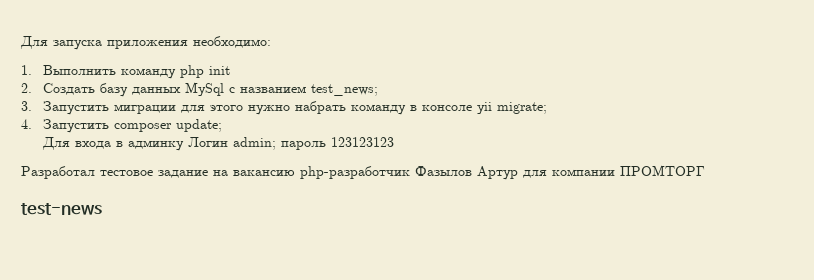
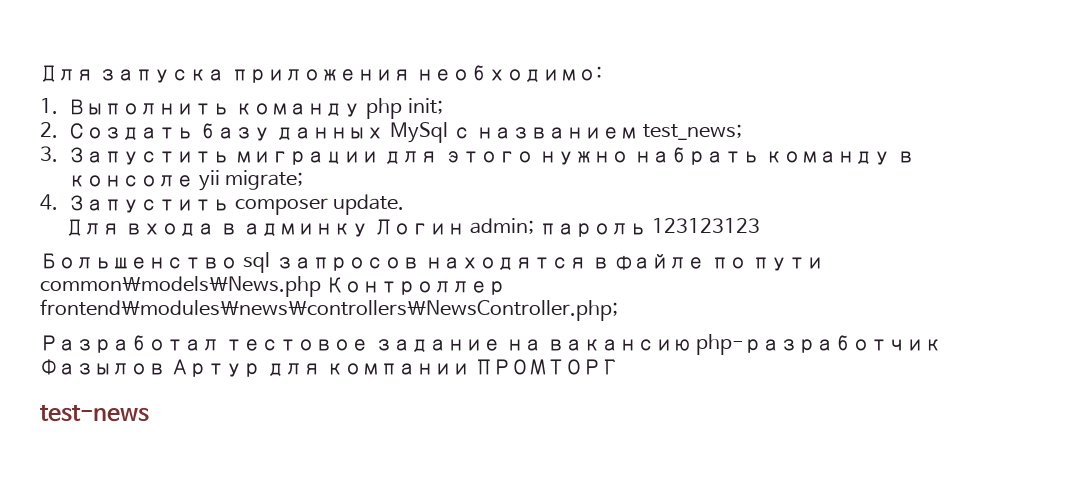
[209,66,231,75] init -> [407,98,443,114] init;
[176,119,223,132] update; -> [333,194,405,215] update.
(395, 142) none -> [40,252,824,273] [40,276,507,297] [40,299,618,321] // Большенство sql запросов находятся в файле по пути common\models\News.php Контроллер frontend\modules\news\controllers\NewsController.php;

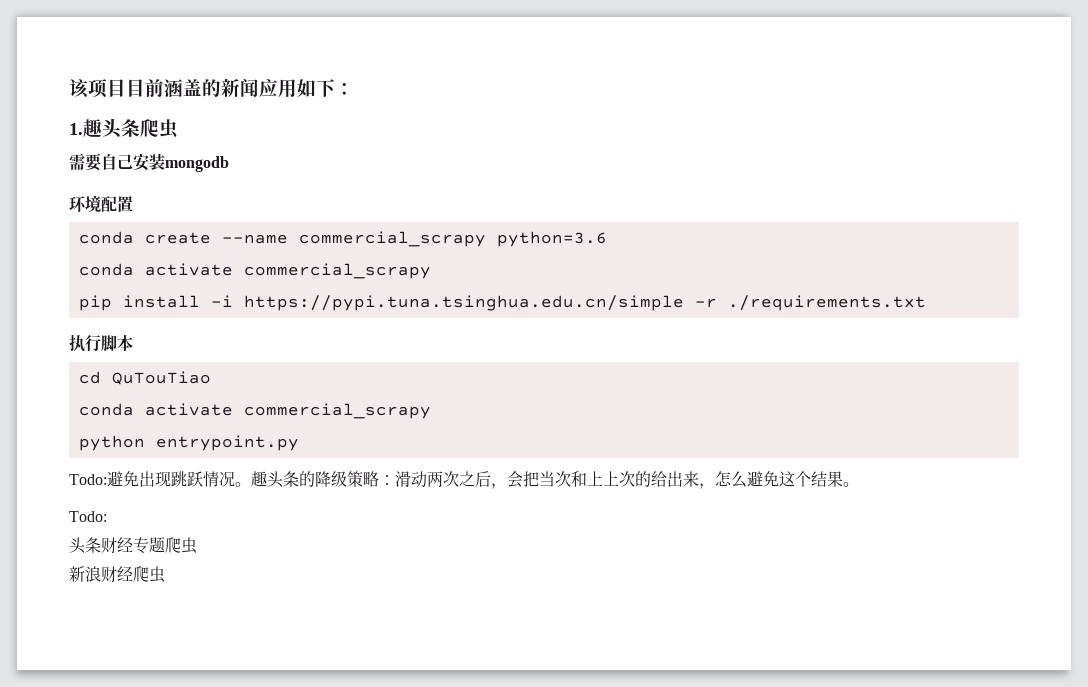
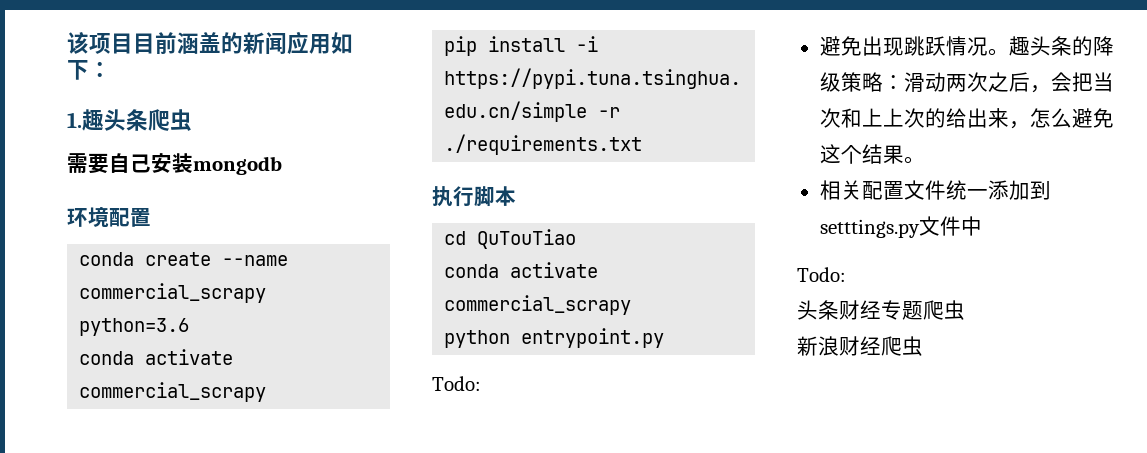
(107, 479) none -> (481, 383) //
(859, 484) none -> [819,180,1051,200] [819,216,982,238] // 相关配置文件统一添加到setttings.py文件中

————————

What is needed |
The copy must include every record exactly and none of the pictures.

Solution |
[209,66,231,75] init -> [407,98,443,114] init;
[176,119,223,132] update; -> [333,194,405,215] update.
(395, 142) none -> [40,252,824,273] [40,276,507,297] [40,299,618,321] // Большенство sql запросов находятся в файле по пути common\models\News.php Контроллер frontend\modules\news\controllers\NewsController.php;

(107, 479) none -> (481, 383) //
(859, 484) none -> [819,180,1051,200] [819,216,982,238] // 相关配置文件统一添加到setttings.py文件中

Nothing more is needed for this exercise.